Detailed coverage of invasive species threatening livelihoods and the environment worldwide

Abstract

Phylogenetic and population genetic analyses reveal three distinct lineages of the invasive brown root-rot pathogen, Phellinus noxius, and bioclimatic modeling predicts differences in associated climate niches.

Abstract

Phellinus noxius, the cause of brown root-rot disease, is an invasive fungal pathogen that causes a white rot among woody plants in Asia, Oceania, and Africa. Because the origin and diversity of this pathogen are unknown, it is difficult to predict its behavior and invasive capacity, especially under future climate-change scenarios. We characterized genetic relationships and ecological differences among P. noxius lineages across eastern Asia and Oceania to better understand evolutionary responses of the pathogen to environmental changes. Sequences of four loci (nuclear large subunit, internal transcribed spacers, partial RNA polymerase II, and partial translation elongation factor - 1 alpha) from 95 P. noxius isolates were used for genetic analyses. Our analyses revealed three genetically distinct lineages of P. noxius: (1) eastern Asia (Japan, Taiwan, Hong Kong, and Malaysia); (2) western Oceania/Japan/Taiwan (including Australia, Palau, Guam, Saipan, Yap, Pohnpei, and Kosrae) with some isolates from Japan and Taiwan; and (3) a distinct group from American Samoa. Population genetic analyses highlighted admixture and migration among the three lineages. Climate-based, species distribution models were used to predict ecological patterns of P. noxius for two genetic lineages: eastern Asia and western Oceania/Japan/Taiwan.

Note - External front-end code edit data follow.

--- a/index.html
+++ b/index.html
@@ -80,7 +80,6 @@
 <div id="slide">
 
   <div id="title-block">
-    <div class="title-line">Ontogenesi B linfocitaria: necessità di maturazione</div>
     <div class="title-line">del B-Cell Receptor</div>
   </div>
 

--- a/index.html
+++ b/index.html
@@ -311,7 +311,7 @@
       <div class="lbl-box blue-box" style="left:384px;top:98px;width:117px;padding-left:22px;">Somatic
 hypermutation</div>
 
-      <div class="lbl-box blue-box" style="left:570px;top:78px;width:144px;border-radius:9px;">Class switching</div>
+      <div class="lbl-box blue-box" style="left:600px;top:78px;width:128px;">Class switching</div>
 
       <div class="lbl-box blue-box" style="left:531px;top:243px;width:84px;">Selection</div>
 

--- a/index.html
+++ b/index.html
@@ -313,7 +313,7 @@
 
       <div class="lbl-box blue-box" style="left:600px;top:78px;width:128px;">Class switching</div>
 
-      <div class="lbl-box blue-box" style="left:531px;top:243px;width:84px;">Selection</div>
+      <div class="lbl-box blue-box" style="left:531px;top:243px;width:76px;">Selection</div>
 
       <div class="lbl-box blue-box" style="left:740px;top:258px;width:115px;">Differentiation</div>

Contemporary bioclimatic models depicted potential areas at high risk for P. noxius invasion, and predicted that suitable climate space (potential distribution) is lineage specific. Trade of important economic crops worldwide coupled with changing climates could exacerbate the spread of P. noxius into new geographic areas with suitable habitats for brown root-rot disease.